Au-Cu-Al and Au–Al bulk samples chromaticity coordinates in chromaticity diagram. All of the prepared bulk form alloys are located in the range of purple

Color of amorphous alloys

Amorphous metals exhibit superior mechanical properties including high strength, hardness, elastic strain limit, corrosion resistance, and thermal plastic forming capability [21]. Due to this combination of properties and processibility, they are promising materials for applications [22]. However, whether the amorphous metals will undergo a color change upon crystallization is not well understood. Revealing that the possible color difference of amorphous and crystalline phases is important, a possible appearance change might limit their applications originated from the customers’ aesthetic preferences.

Figure 9a, b display the appearance of Au-Cu-Si-Ag amorphous and crystalline films with identical composition ranges. The amorphous phase forming region is presented in Fig. 9a, b. Intuitively, the color is essentially the same for amorphous film (Fig. 9a) and crystalline film (Fig. 9b), indicating that the crystallization has a negligible effect on color for this library. To quantitatively reveal how the color of amorphous alloys varies with crystalline, we measured the reflectivity of three compositions in both amorphous and crystalline states. As shown in Fig. 9c, the reflectivity of the chosen amorphous alloys is nearly the same as that of crystallized ones. Furthermore, the coordinates of the amorphous alloys on the chromaticity diagram are close to those crystalline alloys, suggesting that the color difference is indistinguishable to the naked eye.

Fig. 9
figure 9

Au-Cu-Si-Ag 4-in films with same composition range sputtered on silicon substrate. a As-deposit continuous film. b Films with patches to prevent diffusion upon melting. This film was fully melted and then solidified. XRD was scanned to prove that the film was fully crystallized. c Reflectivity comparison of the same composition both on the amorphous region on as-deposit film and crystallized film. Their chromaticity diagram coordinates are also listed in corresponding color

These observations are not surprising, because the amorphous state is similar to disordered solid solution. For the current Au-Cu-Si-Ag system, the primary crystalline phases are solid solutions as well. As showed in the preceding section, the color of solid solution follows the rule of mixture, e.g., the color is a mixture of the constitute elements. Therefore, for the Au-Cu-Si-Ag alloy system, the color difference of amorphous state from crystalline state is minor proved by the similar chromaticity diagram coordinates.

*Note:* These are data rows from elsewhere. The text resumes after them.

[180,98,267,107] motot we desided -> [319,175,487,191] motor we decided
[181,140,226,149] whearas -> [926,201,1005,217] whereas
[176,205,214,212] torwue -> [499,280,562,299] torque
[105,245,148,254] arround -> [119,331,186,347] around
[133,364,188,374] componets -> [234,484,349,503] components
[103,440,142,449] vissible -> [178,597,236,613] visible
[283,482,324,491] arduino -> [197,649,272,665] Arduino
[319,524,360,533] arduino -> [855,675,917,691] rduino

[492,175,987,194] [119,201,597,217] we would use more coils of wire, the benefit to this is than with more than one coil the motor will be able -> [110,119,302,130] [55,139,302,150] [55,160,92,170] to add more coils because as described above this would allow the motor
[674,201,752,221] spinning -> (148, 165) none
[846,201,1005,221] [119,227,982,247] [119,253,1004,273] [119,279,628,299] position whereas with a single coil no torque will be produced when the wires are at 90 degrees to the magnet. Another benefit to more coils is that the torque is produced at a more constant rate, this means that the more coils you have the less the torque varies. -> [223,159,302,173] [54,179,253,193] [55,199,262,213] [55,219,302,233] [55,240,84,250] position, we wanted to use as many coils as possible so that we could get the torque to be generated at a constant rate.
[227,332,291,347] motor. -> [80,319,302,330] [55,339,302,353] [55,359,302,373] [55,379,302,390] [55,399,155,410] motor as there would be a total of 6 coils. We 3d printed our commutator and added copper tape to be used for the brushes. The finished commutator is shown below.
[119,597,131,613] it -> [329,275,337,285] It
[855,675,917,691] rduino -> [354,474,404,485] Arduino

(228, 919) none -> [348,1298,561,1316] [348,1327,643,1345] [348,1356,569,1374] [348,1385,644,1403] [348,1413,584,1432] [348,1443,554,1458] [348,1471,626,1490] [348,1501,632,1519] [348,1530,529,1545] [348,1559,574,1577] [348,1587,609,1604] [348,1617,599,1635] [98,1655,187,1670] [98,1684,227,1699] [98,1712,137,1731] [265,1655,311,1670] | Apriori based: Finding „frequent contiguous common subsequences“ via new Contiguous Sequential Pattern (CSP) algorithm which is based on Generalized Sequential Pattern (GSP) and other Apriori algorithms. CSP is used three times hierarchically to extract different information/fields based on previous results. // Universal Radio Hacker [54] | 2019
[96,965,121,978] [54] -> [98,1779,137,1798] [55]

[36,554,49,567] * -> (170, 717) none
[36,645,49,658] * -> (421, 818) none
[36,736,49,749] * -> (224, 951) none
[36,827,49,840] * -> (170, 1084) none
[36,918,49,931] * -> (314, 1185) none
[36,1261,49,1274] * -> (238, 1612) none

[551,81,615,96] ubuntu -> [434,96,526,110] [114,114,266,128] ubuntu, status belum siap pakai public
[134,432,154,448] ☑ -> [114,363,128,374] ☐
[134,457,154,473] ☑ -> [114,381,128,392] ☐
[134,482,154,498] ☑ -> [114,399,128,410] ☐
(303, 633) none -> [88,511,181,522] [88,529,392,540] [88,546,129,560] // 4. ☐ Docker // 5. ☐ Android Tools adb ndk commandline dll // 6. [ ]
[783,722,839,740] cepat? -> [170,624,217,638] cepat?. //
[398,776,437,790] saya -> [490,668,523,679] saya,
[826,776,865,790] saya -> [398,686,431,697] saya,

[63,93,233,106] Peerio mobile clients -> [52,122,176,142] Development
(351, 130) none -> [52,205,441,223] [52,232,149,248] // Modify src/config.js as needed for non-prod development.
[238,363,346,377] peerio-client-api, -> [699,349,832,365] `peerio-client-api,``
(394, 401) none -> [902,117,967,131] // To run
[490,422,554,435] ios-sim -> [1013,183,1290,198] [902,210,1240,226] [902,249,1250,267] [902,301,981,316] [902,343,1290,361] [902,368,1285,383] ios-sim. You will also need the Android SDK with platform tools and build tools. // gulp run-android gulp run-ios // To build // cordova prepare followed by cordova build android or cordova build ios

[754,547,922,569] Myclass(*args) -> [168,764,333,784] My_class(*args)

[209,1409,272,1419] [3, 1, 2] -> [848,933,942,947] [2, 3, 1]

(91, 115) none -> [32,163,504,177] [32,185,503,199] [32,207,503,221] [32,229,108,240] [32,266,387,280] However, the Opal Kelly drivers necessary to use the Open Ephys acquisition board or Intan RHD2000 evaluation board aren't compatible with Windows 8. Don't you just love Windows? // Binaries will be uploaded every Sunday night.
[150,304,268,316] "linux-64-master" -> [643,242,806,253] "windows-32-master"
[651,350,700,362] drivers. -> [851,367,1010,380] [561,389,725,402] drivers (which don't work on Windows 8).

Typically, processing and shaping of amorphous alloys are carried out taking advantage of their unique thermoplastic processability [2325]. However, in this process, amorphous alloys may transform into crystalline state, especially when processing is conducted by temperature ramping to get maximum deformation [26]. Our finding that the color difference between amorphous and crystalline state is indistinguishable (Fig. 9) is encouraging, because the desired color can be reserved after processing and one is relieved from one constrain from the perspective of material selection.

Conclusions

We used combinatorial methods to study color as a function of composition in Au-based alloys. When comparing microstructures and reflectivity, thin films are similar to bulk alloys. In Au-Ag-Cu solid solutions, the color of this ternary alloy follows the rule of mixture; it is determined by the weighted average of the colors of its elements. For colors resulting from intermetallics, the alloy color scales with the phase percentage of the intermetallic phase. In the Au-Al-Cu library, we found a ∼90 % AuAl2 area fraction compositional window where Cu addition can be tuned to improve mechanical properties while keeping purple color. Moreover, the color in amorphous and crystalline state for same composition is essentially the same.